== Segment start ==

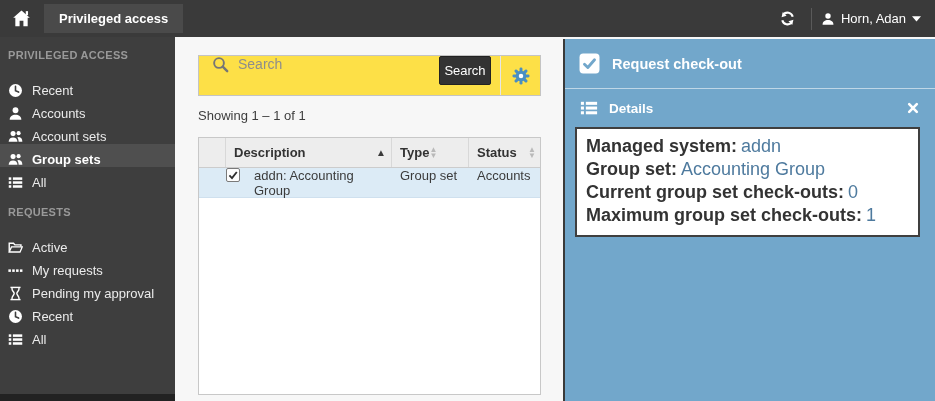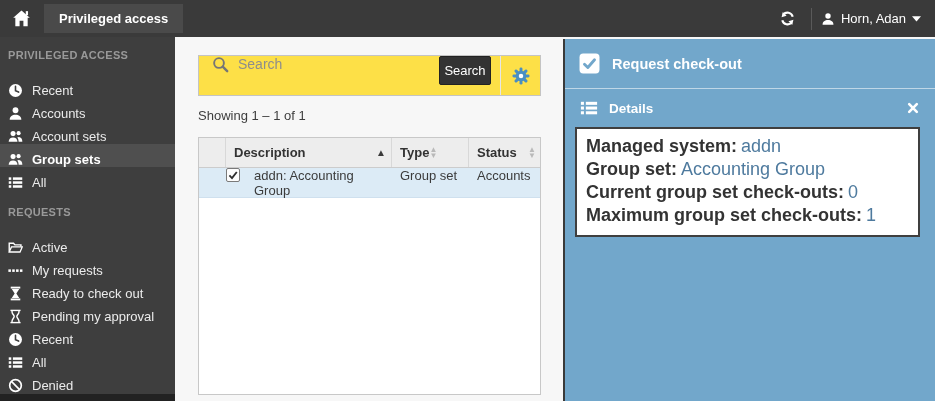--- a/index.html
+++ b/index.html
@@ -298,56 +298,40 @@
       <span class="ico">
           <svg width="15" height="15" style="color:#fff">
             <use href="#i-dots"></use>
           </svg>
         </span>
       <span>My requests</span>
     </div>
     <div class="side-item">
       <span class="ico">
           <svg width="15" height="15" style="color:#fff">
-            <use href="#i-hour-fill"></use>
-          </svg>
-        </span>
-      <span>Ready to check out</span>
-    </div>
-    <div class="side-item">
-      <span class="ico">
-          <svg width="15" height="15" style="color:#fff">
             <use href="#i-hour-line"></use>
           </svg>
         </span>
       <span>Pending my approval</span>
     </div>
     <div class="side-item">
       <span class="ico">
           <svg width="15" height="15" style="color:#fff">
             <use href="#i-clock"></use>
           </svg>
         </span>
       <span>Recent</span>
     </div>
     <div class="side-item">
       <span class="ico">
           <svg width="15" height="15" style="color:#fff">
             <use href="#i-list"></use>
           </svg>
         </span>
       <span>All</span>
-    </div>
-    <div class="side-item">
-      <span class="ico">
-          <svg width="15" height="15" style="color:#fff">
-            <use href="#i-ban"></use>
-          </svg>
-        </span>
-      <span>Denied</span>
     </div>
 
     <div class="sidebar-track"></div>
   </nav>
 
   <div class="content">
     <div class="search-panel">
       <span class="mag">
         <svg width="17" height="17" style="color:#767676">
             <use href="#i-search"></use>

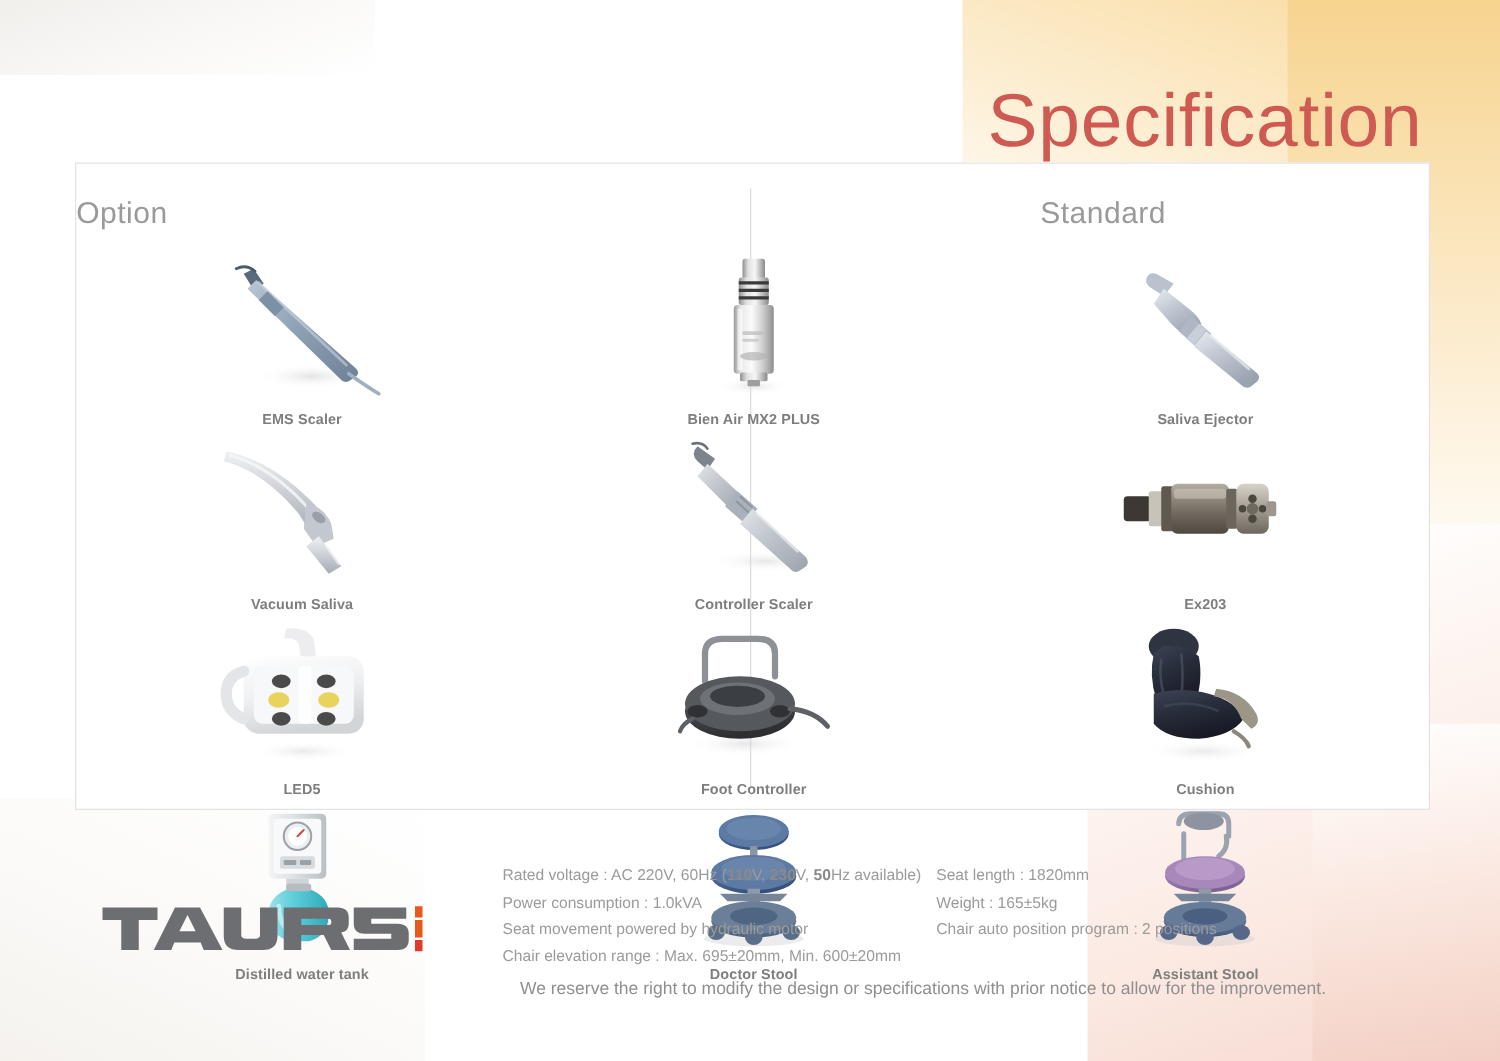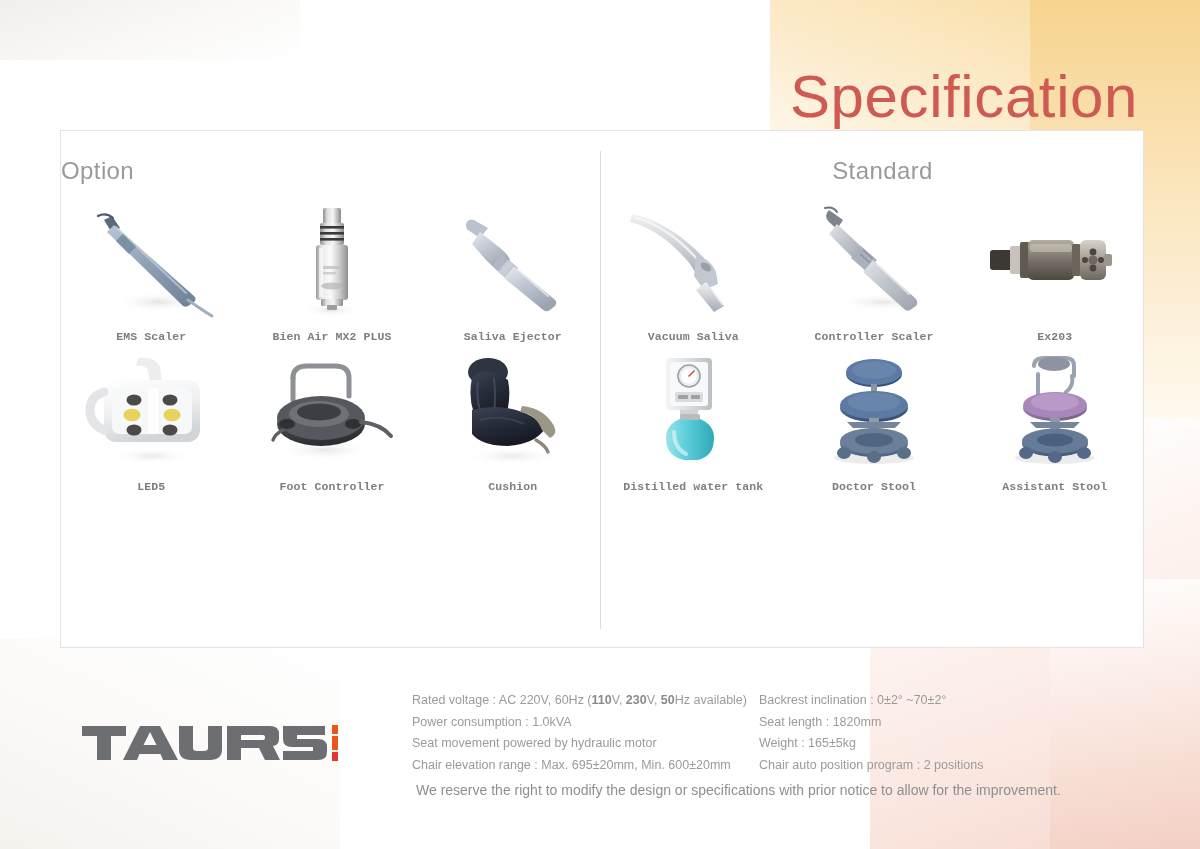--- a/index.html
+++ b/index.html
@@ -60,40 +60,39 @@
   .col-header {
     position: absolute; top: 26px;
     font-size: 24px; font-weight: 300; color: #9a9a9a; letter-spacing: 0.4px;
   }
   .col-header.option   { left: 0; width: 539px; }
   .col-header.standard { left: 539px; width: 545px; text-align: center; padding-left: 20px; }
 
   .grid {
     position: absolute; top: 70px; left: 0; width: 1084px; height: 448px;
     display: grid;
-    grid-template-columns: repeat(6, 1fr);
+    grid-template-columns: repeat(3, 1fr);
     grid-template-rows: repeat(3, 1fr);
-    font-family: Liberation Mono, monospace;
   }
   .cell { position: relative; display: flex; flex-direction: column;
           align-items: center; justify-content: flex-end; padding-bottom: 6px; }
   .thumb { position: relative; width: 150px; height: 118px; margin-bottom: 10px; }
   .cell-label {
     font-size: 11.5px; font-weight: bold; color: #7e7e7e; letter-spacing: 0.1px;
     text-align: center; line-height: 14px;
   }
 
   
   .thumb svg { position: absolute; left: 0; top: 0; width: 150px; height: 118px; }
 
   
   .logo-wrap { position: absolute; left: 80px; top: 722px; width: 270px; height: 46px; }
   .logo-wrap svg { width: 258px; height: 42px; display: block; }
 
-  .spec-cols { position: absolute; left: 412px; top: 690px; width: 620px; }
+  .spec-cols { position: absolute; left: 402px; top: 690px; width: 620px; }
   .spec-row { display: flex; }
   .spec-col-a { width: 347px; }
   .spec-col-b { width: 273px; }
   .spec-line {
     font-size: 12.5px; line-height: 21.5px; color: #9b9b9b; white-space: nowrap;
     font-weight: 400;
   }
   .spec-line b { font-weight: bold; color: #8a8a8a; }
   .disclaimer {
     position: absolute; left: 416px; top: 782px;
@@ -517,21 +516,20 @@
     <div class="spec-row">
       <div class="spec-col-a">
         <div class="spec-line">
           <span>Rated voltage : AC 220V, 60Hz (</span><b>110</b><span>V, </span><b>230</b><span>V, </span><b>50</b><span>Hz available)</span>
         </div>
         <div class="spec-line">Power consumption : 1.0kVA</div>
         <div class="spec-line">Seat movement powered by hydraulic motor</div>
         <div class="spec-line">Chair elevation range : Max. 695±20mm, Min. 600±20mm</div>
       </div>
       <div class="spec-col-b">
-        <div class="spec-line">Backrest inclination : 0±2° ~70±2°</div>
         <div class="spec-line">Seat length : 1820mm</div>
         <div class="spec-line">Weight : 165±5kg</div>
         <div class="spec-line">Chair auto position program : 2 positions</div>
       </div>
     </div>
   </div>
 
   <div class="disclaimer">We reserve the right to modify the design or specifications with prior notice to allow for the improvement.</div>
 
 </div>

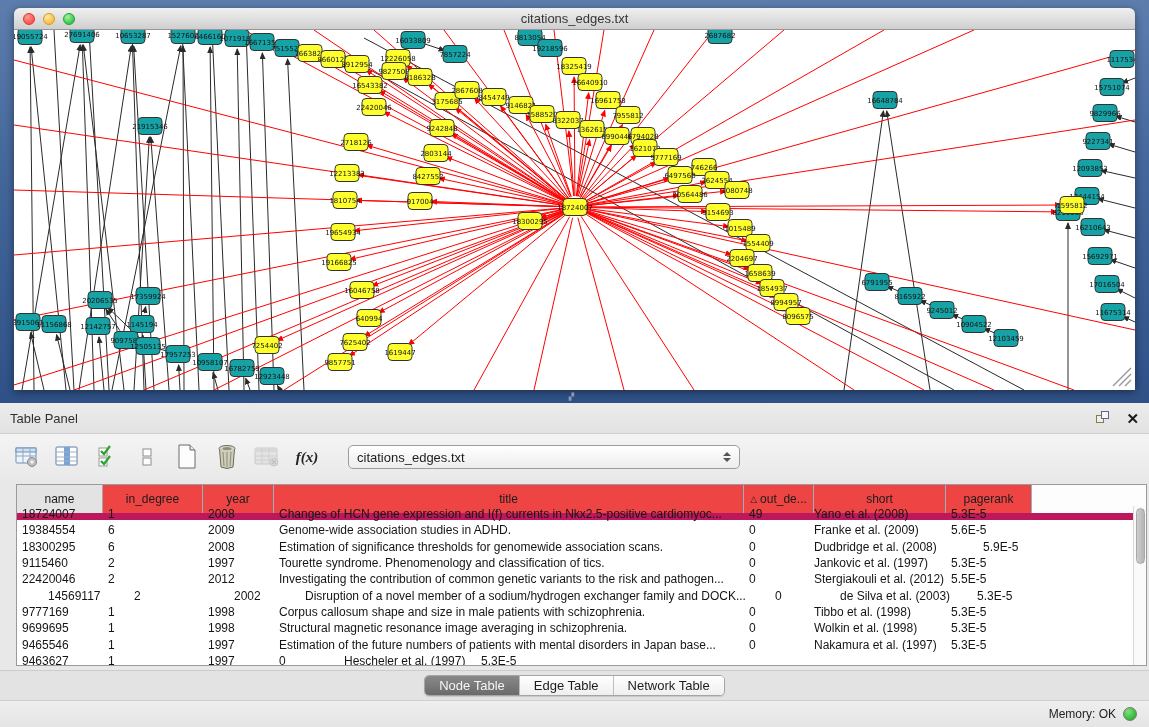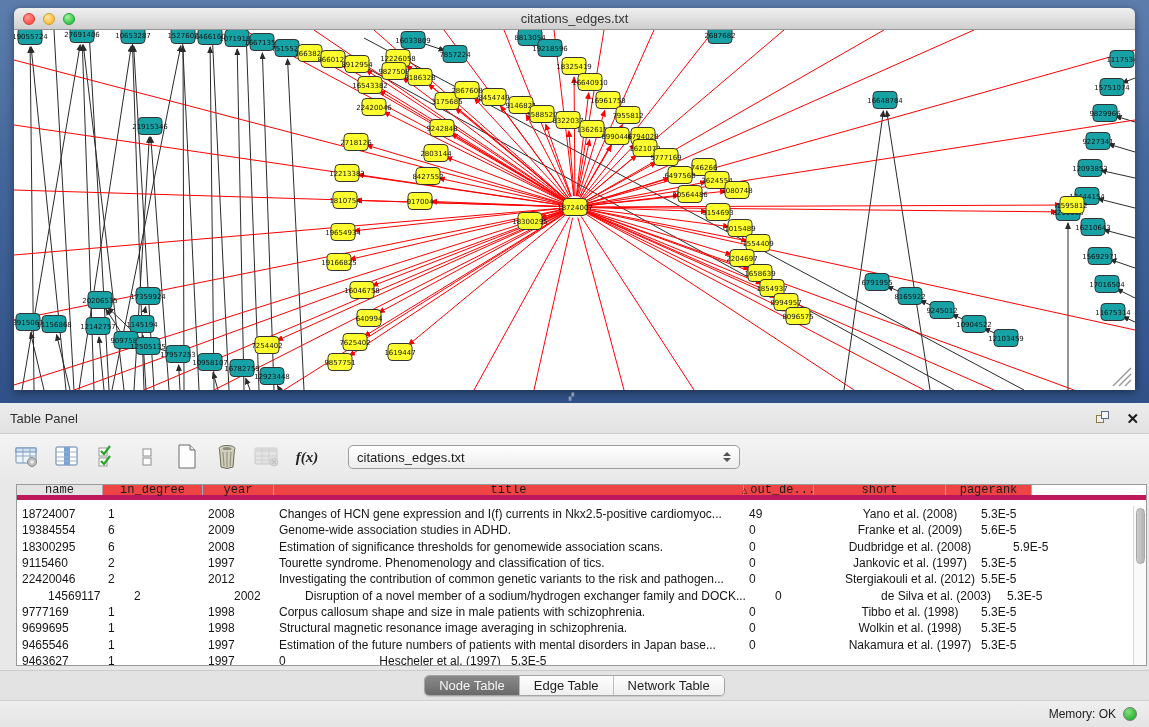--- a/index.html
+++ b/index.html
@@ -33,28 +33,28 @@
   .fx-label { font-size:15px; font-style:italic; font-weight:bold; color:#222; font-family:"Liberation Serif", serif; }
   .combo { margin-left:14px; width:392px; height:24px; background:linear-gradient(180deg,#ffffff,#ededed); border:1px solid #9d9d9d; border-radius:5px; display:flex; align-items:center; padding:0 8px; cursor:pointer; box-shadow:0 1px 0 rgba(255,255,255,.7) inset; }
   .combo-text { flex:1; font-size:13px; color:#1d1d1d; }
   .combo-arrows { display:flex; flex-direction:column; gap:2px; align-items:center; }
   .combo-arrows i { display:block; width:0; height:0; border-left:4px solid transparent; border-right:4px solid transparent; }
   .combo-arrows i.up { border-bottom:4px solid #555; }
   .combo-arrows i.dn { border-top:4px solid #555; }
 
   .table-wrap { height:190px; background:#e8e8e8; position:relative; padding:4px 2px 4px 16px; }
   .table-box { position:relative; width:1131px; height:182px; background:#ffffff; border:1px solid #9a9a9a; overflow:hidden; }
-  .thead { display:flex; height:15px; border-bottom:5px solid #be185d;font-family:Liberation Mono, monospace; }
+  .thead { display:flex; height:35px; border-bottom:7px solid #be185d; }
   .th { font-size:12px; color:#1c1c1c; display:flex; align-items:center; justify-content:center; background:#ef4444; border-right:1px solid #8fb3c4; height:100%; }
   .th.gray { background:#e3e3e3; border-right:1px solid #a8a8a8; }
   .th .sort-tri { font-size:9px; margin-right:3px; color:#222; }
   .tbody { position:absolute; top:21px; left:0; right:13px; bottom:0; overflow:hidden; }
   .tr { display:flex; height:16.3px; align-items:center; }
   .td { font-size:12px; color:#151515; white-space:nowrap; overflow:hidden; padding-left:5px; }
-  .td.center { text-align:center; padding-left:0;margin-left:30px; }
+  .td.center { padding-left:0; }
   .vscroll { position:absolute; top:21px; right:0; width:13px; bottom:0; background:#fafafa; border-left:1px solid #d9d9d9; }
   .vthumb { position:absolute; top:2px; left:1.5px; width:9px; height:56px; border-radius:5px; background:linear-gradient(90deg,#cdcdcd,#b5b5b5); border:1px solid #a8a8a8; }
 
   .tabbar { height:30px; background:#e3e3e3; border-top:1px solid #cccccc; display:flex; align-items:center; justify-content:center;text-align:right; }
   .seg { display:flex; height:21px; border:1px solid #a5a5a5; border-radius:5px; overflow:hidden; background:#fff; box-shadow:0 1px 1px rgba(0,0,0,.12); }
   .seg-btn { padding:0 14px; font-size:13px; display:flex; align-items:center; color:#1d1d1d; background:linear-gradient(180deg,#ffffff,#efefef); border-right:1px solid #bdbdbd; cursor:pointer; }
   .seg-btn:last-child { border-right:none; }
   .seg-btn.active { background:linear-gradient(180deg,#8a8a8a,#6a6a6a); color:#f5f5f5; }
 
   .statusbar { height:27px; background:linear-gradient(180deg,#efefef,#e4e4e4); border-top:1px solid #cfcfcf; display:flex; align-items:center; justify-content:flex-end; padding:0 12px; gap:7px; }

== Segment end ==

Lines wanted from the entries above: the one with "<span>Rated voltage : AC", the one with "-33,28 +33,28 @@", and all lines between. Please copy them exactly, without the pictures and without anything else.

           <span>Rated voltage : AC 220V, 60Hz (</span><b>110</b><span>V, </span><b>230</b><span>V, </span><b>50</b><span>Hz available)</span>
         </div>
         <div class="spec-line">Power consumption : 1.0kVA</div>
         <div class="spec-line">Seat movement powered by hydraulic motor</div>
         <div class="spec-line">Chair elevation range : Max. 695±20mm, Min. 600±20mm</div>
       </div>
       <div class="spec-col-b">
-        <div class="spec-line">Backrest inclination : 0±2° ~70±2°</div>
         <div class="spec-line">Seat length : 1820mm</div>
         <div class="spec-line">Weight : 165±5kg</div>
         <div class="spec-line">Chair auto position program : 2 positions</div>
       </div>
     </div>
   </div>
 
   <div class="disclaimer">We reserve the right to modify the design or specifications with prior notice to allow for the improvement.</div>
 
 </div>

--- a/index.html
+++ b/index.html
@@ -33,28 +33,28 @@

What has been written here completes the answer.